**Task item**
Set the pictures aside and return each record below precisely as written.

**Entries provided**

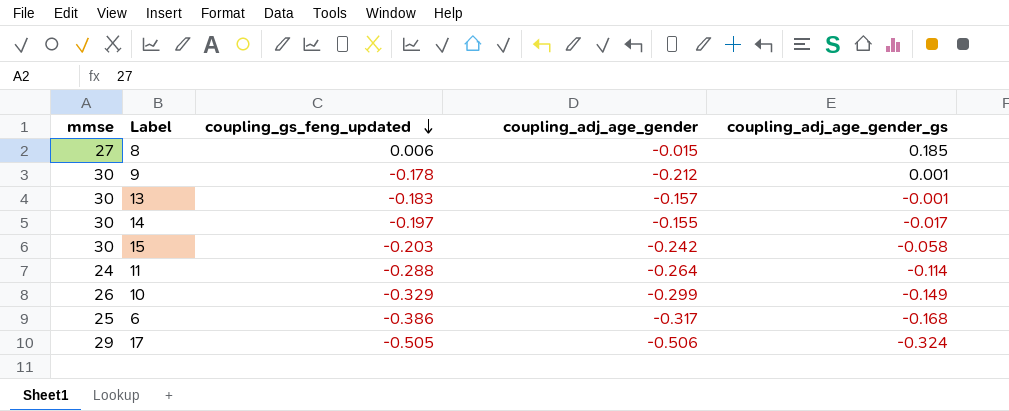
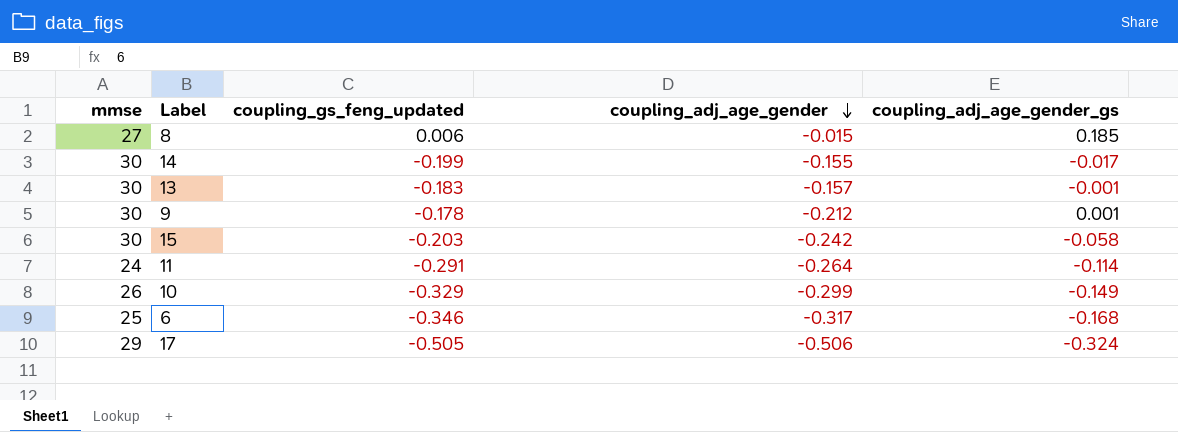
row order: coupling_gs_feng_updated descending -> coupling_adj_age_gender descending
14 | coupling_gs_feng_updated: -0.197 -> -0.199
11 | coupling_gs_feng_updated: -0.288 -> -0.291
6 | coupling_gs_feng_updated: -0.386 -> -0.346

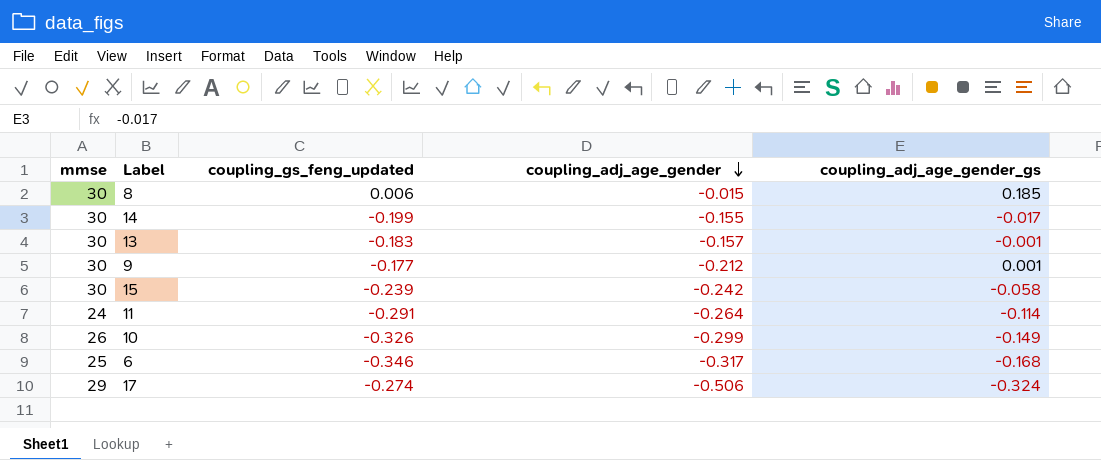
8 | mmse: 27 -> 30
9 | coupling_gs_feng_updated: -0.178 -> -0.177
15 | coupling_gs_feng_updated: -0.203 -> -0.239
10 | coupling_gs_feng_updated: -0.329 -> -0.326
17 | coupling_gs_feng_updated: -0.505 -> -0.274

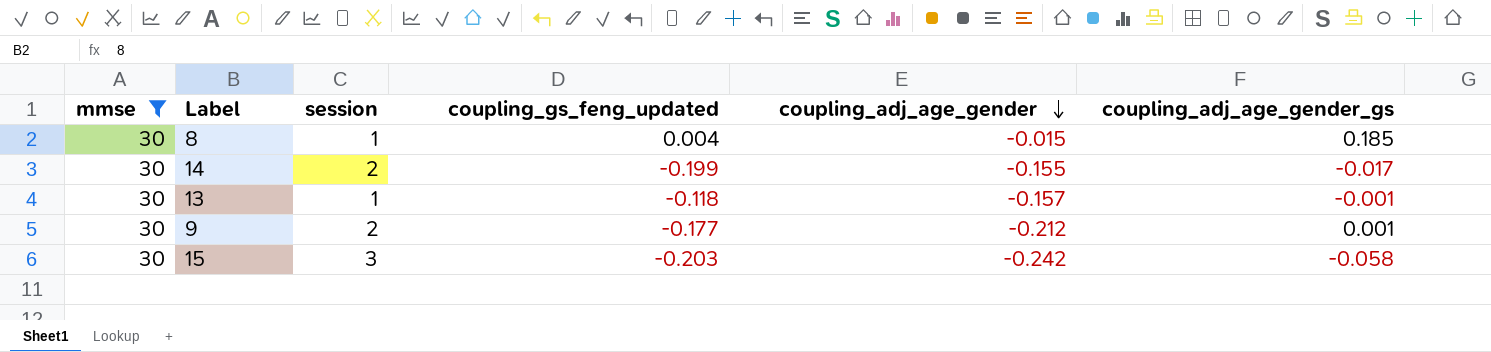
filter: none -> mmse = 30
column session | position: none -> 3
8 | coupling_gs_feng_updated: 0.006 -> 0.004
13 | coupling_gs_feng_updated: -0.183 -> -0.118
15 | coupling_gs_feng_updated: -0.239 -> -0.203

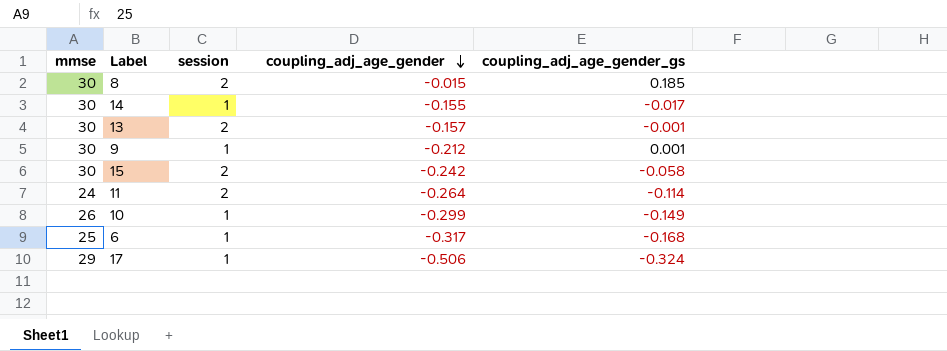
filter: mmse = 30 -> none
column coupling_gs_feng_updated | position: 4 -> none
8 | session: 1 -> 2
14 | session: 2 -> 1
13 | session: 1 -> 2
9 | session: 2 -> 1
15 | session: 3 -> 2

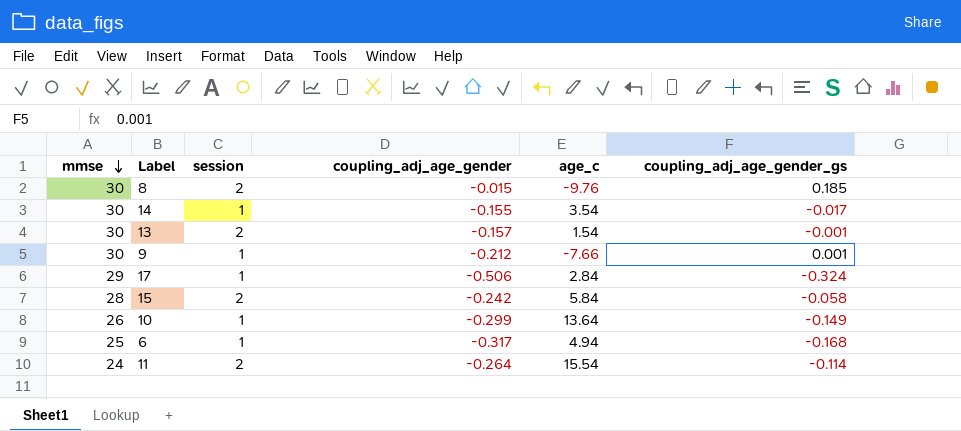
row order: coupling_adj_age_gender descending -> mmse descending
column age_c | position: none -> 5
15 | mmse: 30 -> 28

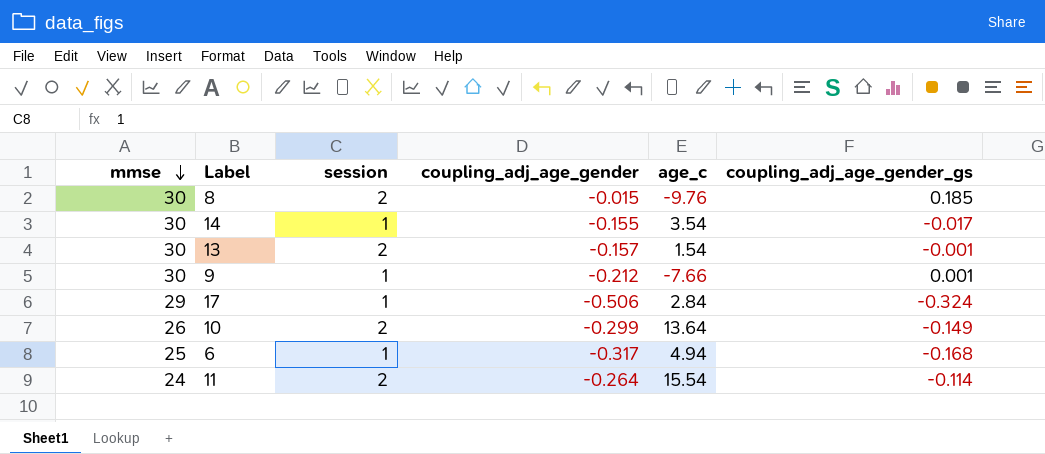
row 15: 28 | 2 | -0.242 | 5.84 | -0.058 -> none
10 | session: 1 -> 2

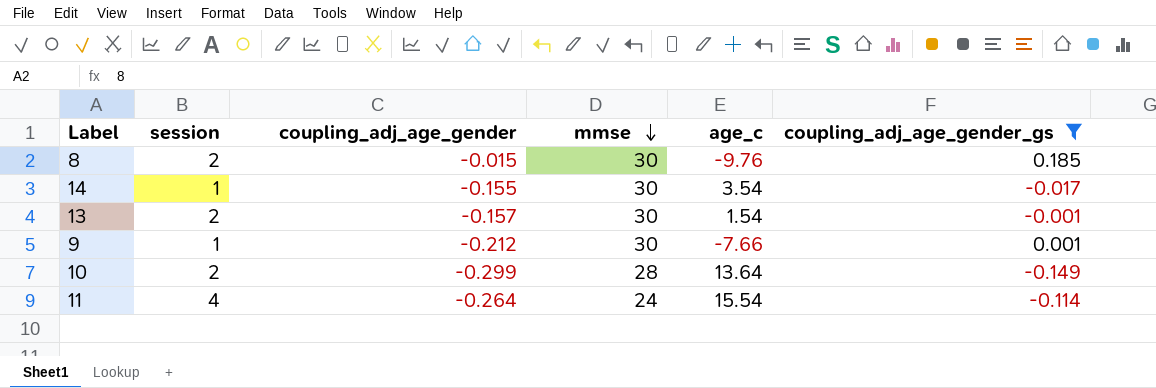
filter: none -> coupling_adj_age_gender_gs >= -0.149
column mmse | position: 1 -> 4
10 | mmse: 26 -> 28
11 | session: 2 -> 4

**Task output**
row order: coupling_gs_feng_updated descending -> coupling_adj_age_gender descending
14 | coupling_gs_feng_updated: -0.197 -> -0.199
11 | coupling_gs_feng_updated: -0.288 -> -0.291
6 | coupling_gs_feng_updated: -0.386 -> -0.346

8 | mmse: 27 -> 30
9 | coupling_gs_feng_updated: -0.178 -> -0.177
15 | coupling_gs_feng_updated: -0.203 -> -0.239
10 | coupling_gs_feng_updated: -0.329 -> -0.326
17 | coupling_gs_feng_updated: -0.505 -> -0.274

filter: none -> mmse = 30
column session | position: none -> 3
8 | coupling_gs_feng_updated: 0.006 -> 0.004
13 | coupling_gs_feng_updated: -0.183 -> -0.118
15 | coupling_gs_feng_updated: -0.239 -> -0.203

filter: mmse = 30 -> none
column coupling_gs_feng_updated | position: 4 -> none
8 | session: 1 -> 2
14 | session: 2 -> 1
13 | session: 1 -> 2
9 | session: 2 -> 1
15 | session: 3 -> 2

row order: coupling_adj_age_gender descending -> mmse descending
column age_c | position: none -> 5
15 | mmse: 30 -> 28

row 15: 28 | 2 | -0.242 | 5.84 | -0.058 -> none
10 | session: 1 -> 2

filter: none -> coupling_adj_age_gender_gs >= -0.149
column mmse | position: 1 -> 4
10 | mmse: 26 -> 28
11 | session: 2 -> 4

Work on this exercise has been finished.